■ **Exercise prompt**
In the material below, how many lines contain "want"? Answer with the number alone.

■ **Information provided**

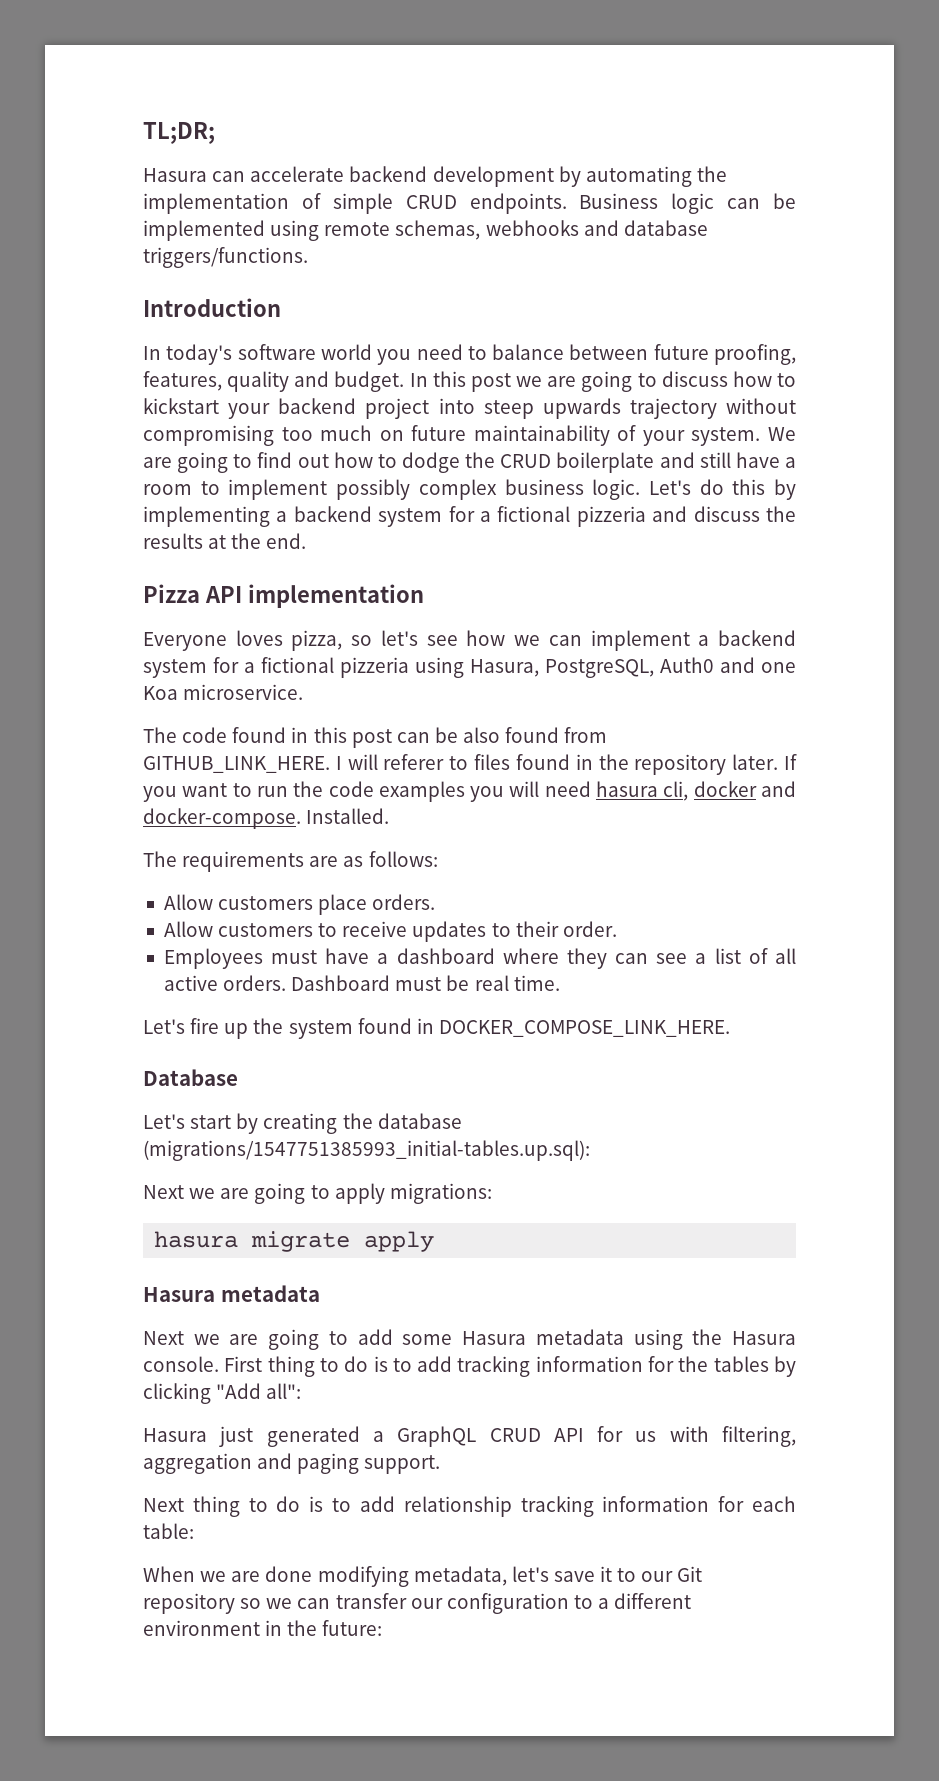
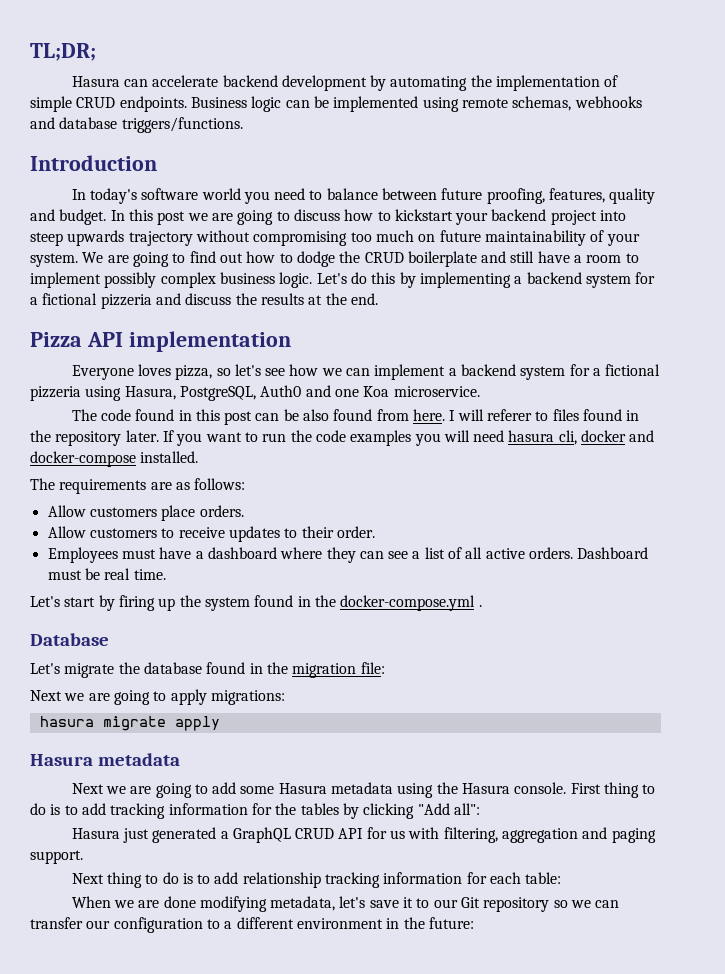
- The code found in this post can be also found from GITHUB_LINK_HERE.
+ The code found in this post can be also found from here.
- If you want to run the code examples you will need hasura cli, docker and docker-compose. Installed.
+ If you want to run the code examples you will need hasura cli, docker and docker-compose installed.
- Let's fire up the system found in DOCKER_COMPOSE_LINK_HERE.
+ Let's start by firing up the system found in the docker-compose.yml .
- Let's start by creating the database (migrations/1547751385993_initial-tables.up.sql):
+ Let's migrate the database found in the migration file:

■ **Result of the exercise**
2